Auch dieser Antrag kam von der CDU-Fraktion und traf auf breite Zustimmung. Der Antrag war bereits Gegenstand der Tagesordnung der Ortsratssitzung vom 19.08.2020. Damals wurde der Punkt geschoben, da der anwesende Fachbereichsleiter die Fragen nicht beantworten konnte. Jedoch wurde auch hier in gleicher Mail (siehe Sachstand Starkregenvorsorgekonzept) am Vortag der jetzigen Sitzung von Verwaltungsseite mitgeteilt, dass eine Beantwortung der aufgeführten Fragen erneut nicht möglich gewesen sei.

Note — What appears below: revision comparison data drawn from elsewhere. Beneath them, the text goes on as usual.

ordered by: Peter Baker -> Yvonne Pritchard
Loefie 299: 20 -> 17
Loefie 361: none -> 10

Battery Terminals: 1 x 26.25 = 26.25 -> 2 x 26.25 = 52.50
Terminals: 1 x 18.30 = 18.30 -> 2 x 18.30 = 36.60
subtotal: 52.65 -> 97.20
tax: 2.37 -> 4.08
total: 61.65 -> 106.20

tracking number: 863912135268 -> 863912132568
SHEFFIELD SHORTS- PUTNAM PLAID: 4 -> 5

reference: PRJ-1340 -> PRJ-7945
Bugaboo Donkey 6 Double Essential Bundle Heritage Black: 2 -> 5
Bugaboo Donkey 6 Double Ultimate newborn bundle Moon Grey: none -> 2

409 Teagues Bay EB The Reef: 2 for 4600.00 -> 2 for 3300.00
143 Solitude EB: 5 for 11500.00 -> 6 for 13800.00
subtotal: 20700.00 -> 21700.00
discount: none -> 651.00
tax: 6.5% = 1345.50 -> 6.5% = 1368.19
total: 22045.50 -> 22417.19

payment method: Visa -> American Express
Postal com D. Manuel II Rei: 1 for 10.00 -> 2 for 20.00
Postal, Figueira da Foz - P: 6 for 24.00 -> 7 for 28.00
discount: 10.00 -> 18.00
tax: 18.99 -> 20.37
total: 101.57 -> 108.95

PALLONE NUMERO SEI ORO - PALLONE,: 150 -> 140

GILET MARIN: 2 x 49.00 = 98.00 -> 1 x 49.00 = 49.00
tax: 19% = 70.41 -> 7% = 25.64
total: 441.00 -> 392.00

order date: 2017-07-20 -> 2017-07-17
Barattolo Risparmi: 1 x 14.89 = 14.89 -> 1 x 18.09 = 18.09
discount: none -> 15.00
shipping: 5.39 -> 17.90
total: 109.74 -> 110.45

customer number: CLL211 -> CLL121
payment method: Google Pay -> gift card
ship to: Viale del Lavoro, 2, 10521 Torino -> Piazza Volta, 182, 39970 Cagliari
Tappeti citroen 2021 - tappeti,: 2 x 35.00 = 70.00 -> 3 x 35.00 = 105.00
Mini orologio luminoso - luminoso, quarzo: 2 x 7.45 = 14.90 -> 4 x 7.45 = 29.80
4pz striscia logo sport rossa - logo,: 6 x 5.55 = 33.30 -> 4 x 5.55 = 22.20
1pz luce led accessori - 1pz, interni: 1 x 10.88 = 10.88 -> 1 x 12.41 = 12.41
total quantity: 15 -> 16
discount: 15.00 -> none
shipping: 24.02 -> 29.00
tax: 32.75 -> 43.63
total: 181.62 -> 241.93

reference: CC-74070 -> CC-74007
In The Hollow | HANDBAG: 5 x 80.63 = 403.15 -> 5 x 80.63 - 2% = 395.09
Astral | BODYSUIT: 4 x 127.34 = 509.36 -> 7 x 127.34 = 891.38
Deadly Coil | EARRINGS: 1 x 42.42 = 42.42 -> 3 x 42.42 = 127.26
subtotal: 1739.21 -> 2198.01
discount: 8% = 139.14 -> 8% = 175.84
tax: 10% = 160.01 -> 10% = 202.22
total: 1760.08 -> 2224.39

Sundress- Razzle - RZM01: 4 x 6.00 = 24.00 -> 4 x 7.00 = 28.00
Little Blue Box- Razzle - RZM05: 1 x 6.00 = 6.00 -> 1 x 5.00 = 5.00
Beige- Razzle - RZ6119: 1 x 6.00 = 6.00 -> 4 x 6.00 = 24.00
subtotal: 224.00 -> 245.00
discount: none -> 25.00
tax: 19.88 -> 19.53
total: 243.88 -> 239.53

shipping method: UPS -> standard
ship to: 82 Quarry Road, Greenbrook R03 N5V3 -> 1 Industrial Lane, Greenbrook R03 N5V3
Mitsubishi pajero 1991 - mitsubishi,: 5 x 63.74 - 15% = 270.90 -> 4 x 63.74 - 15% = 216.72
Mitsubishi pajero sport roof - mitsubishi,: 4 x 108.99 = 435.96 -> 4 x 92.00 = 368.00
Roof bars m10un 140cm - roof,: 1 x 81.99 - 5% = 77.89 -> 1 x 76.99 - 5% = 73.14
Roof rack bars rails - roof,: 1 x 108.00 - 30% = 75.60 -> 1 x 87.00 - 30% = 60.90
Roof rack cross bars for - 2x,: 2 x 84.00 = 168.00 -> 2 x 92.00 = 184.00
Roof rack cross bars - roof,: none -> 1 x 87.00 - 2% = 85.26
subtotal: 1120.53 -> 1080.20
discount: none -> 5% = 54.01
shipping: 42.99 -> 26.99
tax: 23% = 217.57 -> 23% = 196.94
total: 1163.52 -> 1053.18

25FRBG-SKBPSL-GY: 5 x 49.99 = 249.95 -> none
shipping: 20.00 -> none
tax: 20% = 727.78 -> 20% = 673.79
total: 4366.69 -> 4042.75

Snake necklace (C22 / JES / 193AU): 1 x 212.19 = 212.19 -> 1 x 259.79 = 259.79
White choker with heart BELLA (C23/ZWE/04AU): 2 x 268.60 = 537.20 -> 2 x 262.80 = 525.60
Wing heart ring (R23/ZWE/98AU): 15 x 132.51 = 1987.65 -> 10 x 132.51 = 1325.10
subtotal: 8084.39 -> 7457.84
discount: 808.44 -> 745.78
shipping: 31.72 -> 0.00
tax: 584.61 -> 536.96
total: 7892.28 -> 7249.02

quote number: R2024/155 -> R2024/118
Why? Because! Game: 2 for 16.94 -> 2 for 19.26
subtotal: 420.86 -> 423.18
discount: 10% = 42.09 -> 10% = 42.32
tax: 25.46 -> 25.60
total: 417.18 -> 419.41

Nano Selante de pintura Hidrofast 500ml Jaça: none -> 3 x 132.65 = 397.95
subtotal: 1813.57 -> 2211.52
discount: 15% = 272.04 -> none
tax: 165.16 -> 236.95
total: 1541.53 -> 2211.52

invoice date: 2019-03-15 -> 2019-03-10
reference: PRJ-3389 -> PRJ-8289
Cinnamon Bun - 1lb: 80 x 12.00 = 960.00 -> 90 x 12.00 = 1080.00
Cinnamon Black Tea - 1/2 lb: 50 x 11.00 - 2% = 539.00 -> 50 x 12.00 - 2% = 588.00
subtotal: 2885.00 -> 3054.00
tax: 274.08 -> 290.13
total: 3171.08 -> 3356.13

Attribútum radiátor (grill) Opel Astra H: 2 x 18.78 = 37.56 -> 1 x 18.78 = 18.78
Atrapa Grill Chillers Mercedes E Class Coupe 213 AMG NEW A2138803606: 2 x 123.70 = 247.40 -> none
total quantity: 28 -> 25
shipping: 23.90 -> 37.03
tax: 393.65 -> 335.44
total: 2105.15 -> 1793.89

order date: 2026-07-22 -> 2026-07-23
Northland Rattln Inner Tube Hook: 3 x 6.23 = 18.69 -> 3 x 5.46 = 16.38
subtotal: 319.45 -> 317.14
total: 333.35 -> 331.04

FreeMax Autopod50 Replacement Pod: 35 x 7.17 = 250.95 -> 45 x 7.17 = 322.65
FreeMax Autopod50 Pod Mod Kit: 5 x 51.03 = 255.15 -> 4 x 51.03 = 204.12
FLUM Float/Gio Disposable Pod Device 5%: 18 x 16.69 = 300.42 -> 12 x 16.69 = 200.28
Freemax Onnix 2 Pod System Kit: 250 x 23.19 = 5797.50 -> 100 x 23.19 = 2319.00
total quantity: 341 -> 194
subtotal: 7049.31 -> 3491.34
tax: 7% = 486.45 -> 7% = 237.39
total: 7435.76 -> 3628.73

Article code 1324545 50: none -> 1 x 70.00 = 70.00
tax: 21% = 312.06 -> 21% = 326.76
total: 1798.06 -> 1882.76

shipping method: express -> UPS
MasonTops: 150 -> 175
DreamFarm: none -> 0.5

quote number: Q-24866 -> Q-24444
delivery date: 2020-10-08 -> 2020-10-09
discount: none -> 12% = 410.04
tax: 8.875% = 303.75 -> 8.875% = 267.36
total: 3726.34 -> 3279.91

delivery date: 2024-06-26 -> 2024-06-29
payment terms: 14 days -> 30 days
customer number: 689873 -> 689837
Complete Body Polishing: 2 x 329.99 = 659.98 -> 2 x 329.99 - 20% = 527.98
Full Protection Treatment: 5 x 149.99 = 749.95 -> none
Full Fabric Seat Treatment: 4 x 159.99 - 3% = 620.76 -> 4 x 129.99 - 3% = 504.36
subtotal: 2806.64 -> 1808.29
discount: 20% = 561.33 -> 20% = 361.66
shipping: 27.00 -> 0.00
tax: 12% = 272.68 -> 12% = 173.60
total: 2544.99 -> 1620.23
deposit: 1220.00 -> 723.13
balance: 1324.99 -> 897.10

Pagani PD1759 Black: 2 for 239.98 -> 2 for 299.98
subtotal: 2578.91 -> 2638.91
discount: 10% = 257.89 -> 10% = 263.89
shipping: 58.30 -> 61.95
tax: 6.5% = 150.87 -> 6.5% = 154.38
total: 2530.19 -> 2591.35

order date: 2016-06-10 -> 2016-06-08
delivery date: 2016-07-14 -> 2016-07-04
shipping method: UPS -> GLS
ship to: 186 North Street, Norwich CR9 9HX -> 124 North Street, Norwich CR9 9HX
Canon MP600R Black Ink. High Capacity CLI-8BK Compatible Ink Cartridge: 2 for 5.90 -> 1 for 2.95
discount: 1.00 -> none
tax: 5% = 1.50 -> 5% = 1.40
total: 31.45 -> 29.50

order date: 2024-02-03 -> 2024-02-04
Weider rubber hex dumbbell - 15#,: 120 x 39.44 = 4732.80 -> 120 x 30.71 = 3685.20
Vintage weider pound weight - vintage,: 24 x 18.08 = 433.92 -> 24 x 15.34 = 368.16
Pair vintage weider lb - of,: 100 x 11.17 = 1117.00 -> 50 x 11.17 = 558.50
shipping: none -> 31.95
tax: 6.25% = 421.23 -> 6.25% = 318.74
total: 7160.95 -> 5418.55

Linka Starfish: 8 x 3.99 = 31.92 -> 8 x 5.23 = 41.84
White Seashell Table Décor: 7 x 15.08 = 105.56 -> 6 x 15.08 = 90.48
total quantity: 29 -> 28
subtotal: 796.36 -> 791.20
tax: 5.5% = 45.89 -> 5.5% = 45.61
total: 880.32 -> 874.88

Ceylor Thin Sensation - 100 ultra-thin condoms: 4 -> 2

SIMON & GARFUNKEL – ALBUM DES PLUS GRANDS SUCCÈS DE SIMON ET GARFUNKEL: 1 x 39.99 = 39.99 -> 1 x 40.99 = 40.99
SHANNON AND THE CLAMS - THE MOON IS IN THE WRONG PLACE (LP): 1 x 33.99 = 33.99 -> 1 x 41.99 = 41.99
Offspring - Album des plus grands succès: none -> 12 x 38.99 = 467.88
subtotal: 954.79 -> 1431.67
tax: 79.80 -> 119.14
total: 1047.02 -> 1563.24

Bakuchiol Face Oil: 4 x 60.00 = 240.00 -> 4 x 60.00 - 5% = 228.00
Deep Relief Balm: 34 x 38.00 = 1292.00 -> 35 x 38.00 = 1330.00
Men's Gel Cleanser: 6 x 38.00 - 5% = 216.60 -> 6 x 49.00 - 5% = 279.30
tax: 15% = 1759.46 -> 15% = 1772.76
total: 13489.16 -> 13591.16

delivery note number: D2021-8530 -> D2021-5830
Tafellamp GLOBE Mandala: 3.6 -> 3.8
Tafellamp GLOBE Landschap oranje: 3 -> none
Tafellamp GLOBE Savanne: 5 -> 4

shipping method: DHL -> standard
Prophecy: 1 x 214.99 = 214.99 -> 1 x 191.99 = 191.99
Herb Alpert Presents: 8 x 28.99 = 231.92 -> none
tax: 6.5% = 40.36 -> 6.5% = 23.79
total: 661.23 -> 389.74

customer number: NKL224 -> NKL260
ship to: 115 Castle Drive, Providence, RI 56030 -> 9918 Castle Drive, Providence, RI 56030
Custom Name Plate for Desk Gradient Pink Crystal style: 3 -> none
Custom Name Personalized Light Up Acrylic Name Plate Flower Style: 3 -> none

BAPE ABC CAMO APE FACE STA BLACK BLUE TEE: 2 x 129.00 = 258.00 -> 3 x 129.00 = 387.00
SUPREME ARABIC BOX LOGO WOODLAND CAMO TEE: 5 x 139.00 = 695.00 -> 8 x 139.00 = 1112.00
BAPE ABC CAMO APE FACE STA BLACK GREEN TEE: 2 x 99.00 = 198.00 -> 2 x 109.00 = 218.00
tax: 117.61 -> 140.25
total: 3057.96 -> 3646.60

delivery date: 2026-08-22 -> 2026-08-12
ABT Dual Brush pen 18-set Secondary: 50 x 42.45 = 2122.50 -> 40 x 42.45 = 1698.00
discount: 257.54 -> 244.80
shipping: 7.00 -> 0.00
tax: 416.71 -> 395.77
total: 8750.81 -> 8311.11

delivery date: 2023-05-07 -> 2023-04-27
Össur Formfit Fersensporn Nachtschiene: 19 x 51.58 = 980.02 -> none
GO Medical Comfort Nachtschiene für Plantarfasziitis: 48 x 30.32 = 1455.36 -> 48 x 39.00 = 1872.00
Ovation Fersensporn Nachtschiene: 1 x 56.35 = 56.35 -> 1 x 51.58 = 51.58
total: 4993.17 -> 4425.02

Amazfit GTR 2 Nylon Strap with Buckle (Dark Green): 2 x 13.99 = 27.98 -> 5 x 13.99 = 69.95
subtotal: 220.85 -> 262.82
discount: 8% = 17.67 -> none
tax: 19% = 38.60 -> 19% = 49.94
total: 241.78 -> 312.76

Hier erklärte Weimerich, dass ihm bereits vor der vergangenen Sitzung (19.08.2020) telefonisch mitgeteilt wurde, dass man von Verwaltungsseite den Großteil der Fragen beantworten könne und der Punkt auf der damaligen Tagesordnung verbleiben könne. Dies wurde Michael Keßler (CDU) als Antragsteller damals ebenfalls zugesagt. Der Punkt musste somit zum zweiten Mal verschoben werden in der Hoffnung, dass es der Verwaltung jetzt, nach über zwei Monaten gelingt, die fünf aufgeführten Fragen zu beantworten. Auch hier geht man nun fest davon aus, dass die Antworten der Verwaltung zeitnah und schriftlich den Fraktionen zugehen. Keßler (CDU) betonte, es kamen ja auch Bürgerinnen und Bürger extra zu den Sitzungen wegen einzelner Punkte. Dann sei es unglücklich, wenn ein Tag vor einer Sitzung erst mitgeteilt würde, dass man die Punkte quasi nicht behandeln könne.

Mitteilungen und Anfragen

Dirk Bubel (SPD) fragte an wann mit den Arbeiten Wingertbrunnen begonnen werden könne. Weimerich erklärte, dass er von der Verwaltung am Montag mitgeteilt bekommen hatte, dass am vergangenen Montag begonnen wurde. Dies bestätigte auch eine Anwohnerin. Michael Keßler (CDU) fragte an, ob der Ortsvorsteher bereits eine Antwort bzgl. Keßlers Nachfrage bekommen habe, warum die Wellenrutsche am Spielplatz entfernt wurde und ob diese wieder angebracht werde. Weimerich verneinte dies und erklärte, er werde erneut bei der Verwaltung nachfragen. Marion Dittgen (CDU) bemängelte den katastrophalen Zustand des Spielplatzes in der Bischof-Schmidt-Straße. Dieser sei durchsäht von Hundekot. Weimerich erklärte, dies an das Ordnungsamt weiterzugeben. Raphael Forster (WÄHLBAR) fragte nach, wann die Arbeiten an der Alten Schule abgeschlossen würden. Ortsvorsteher Weimerich erklärte auch hier bei der Verwaltung nachzufragen.

Nach einer guten Stunde beendete Weimerich den öffentlichen Teil, bedankte sich bei den ca. 10 anwesenden Bürgerinnen und Bürger und der Ortsrat begann sich mit dem nicht-öffentlichen Teil zu beschäftigen.